There is almost always a crossover between marketing and media. Good marketing almost always involves interaction with the media and reporters. Because those interactions are usually so short, it’s critical to make every second count.

Look Like a Pro

Media training teaches you how to use your words, tone, and body language to deliver your message in an impactful way. When you’re speaking on screen, viewers are not only listening to your words, but they’re looking at your body and facial expressions. When you develop your skills you can make the most out of your speaking time because you’ll be thinking less about how you look and more about your company and business message.

Speak with Precision

Defining your key message and understanding how to get it across in a media format is part of your media training. Your key messages should be concise and focused on benefits.

Focus your comments on audience WIIFYs, an acronym for “What’s In It For You.”

The length of the interview will determine how many key messages you can cover, but generally the fewer the better. Having clarity on your messaging frees you to stay in control during the interview.

Have Prepared Responses to Trap Questions

Sometimes journalists frame questions in a way that makes you look bad. They do this for a number of reasons, but whatever the motivation is, media training can prepare you for these “surprise” moments and difficult questions.

Before you go into an interview your training will prepare you to know what possible tough questions may come your way and how to navigate them when they do.

You can’t know all the questions before the interview, but you can have a response plan in place that ensures no matter how unpleasant the question you’ll handle it like a pro.

Take Control of the Interview

Even though the typical format is the interviewer asks the question and you answer, the reality is you are in control.

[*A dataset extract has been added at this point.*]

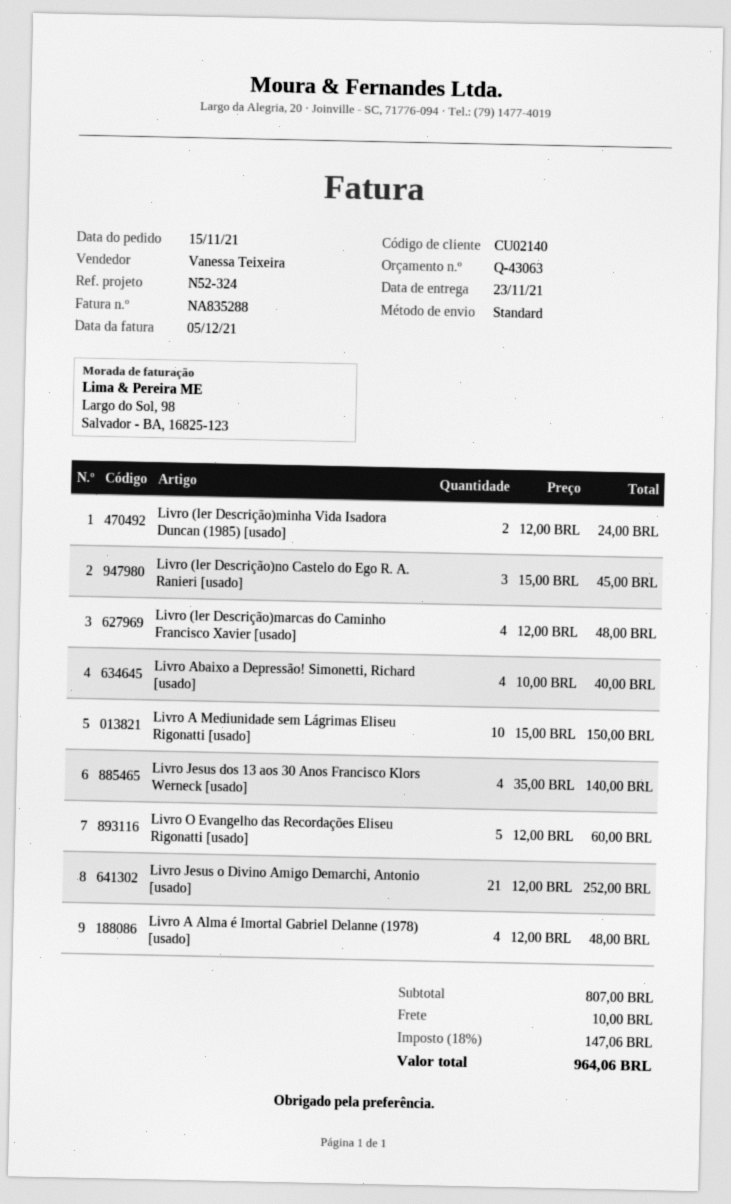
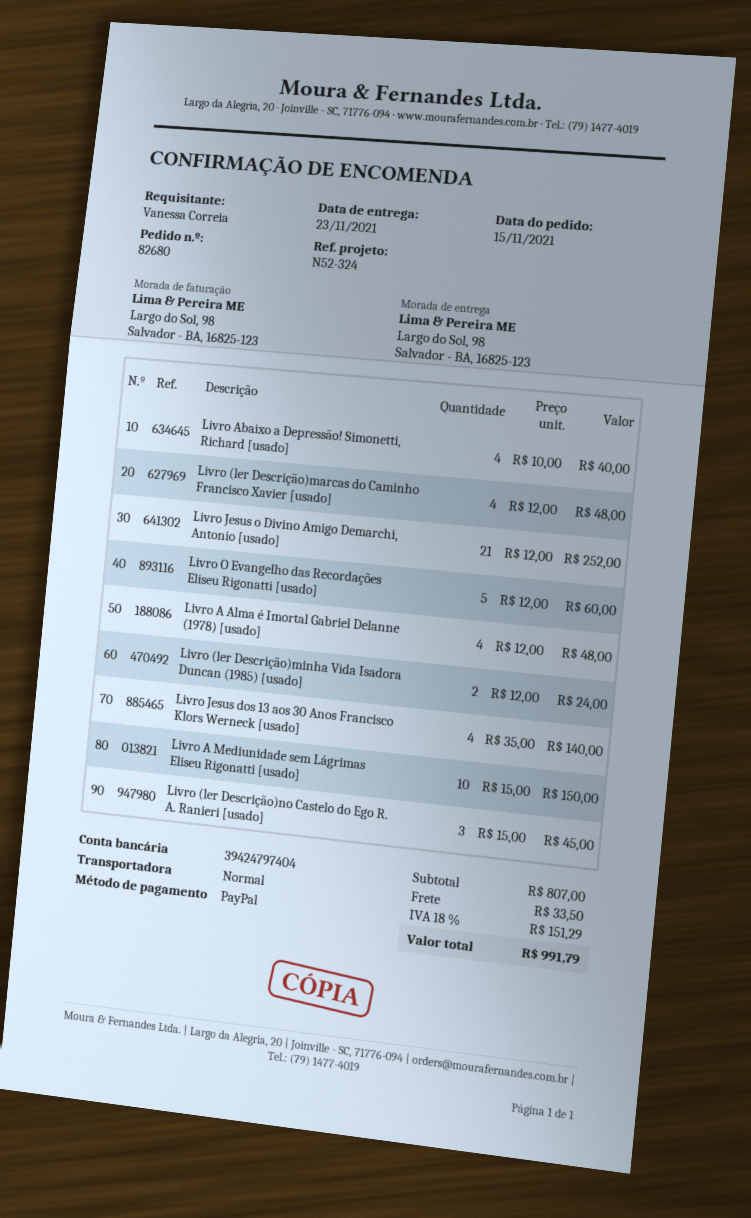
shipping: 10.00 -> 33.50
tax: 18% = 147.06 -> 18% = 151.29
total: 964.06 -> 991.79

Media training shows you how to have this mindset and teaches you specific techniques to execute it at the moment. Your responses can enable you to answer questions that satisfy the interviewer but also get your main message across. This is one of many subtle skills learned through media training and practice.

Reduce Chances of Misquotes

One of the media’s favorite tactics is to edit interviews and take quotes out of context. It’s really hard to avoid, but the way you talk and phrase your answers can make it much more difficult to get misquoted by reporters.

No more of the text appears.